Olivain n’osa s’opposer à cette détermination ; mais il suivit en murmurant.

— Allez, allez, disait-il entre ses dents, jetez votre feu le premier jour ; demain, en place d’une journée de vingt lieues, vous en ferez une de dix, après-demain, une de cinq, et dans trois jours vous serez au lit. Là, il faudra bien que vous vous reposiez. Tous ces jeunes gens sont de vrais fanfarons.

On voit qu’Olivain n’avait pas été élevé à l’école des Planchet et des Grimaud.

Raoul se sentait las en effet ; mais il désirait essayer ses forces, et, nourri des principes d’Athos, sûr de l’avoir entendu mille fois parler d’étapes de vingt-cinq lieues, il ne voulait pas rester au-dessous de son modèle. D’Artagnan, cet homme de fer qui semblait tout bâti de nerfs et de muscles, l’avait frappé d’admiration.

Il allait donc toujours, pressant de plus en plus le pas de son cheval, malgré les observations d’Olivain, et suivant un charmant petit chemin qui conduisait à un bac et qui raccourcissait d’une lieue la route, à ce qu’on lui avait assuré, lorsqu’en arrivant au sommet d’une colline, il aperçut devant lui la rivière. Une petite troupe d’hommes à cheval se tenait sur le bord et était prête à s’embarquer. Raoul ne douta point que ce ne fût le gentilhomme et son escorte ; il poussa un cri d’appel, mais il était encore trop loin pour être entendu ; alors, tout fatigué qu’était son cheval, Raoul le mit au galop, mais une ondulation de terrain déroba bientôt la vue des voyageurs, et lorsqu’il parvint sur une nouvelle hauteur, le bac avait quitté le bord et voguait vers l’autre rive.

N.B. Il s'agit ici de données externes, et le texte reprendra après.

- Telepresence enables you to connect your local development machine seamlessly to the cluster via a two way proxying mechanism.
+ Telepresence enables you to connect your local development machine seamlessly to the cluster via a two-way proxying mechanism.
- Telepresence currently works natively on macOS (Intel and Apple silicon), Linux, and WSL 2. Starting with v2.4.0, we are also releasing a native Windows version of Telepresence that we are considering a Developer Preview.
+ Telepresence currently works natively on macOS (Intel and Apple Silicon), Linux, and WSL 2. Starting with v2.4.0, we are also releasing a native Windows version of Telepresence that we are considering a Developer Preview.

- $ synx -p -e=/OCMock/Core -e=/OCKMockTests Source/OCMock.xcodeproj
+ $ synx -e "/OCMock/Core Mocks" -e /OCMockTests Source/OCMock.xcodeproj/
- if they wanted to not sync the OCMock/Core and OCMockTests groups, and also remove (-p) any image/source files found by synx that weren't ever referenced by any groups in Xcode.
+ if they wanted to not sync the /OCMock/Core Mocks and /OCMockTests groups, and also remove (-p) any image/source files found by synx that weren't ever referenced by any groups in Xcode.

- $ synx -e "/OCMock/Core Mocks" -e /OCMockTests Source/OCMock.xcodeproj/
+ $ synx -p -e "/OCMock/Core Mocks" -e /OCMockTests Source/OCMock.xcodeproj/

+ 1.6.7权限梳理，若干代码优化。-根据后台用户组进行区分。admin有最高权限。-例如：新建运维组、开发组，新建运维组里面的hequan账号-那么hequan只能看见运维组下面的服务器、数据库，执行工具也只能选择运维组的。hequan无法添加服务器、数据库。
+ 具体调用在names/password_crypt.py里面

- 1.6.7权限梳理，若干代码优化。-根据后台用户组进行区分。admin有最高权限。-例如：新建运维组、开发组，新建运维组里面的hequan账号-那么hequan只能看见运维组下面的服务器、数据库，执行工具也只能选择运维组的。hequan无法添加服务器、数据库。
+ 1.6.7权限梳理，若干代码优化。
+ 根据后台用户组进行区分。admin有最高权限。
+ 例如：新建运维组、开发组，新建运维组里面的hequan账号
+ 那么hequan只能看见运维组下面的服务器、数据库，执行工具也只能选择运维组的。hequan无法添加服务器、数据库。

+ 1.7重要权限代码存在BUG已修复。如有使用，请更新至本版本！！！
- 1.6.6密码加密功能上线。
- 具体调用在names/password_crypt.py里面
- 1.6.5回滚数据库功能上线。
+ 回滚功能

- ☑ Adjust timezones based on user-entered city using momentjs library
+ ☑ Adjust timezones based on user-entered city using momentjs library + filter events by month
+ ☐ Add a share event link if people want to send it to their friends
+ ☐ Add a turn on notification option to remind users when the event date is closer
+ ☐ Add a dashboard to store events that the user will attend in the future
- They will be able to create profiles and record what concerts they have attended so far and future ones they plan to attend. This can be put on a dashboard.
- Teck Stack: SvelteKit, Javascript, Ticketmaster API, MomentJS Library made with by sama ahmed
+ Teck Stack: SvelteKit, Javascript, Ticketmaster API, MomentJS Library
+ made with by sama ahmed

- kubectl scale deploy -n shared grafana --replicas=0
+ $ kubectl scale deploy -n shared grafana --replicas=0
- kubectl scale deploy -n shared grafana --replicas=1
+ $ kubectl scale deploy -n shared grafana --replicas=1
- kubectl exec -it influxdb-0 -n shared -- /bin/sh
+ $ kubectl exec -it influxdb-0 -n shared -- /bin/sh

Raoul, voyant qu’il ne pouvait arriver à temps pour passer le bac en même temps que les voyageurs, s’arrêta pour attendre Olivain.

En ce moment on entendit un cri qui semblait venir de la rivière. Raoul se retourna du côté d’où venait le cri, et mettant la main sur ses yeux, qu’éblouissait le soleil couchant :

— Olivain, s’écria-t-il, que vois-je donc là-bas ?

Un second cri retentit plus perçant que le premier.

— Eh ! monsieur, dit Olivain, la corde du bac a cassé et le bateau dérive. Mais que vois-je donc dans l’eau ? cela se débat.

— Eh ! sans doute, s’écria Raoul, fixant ses regards vers un point de la rivière que les rayons du soleil illuminaient splendidement ; un cheval, un cavalier.

— Ils enfoncent ! cria à son tour Olivain.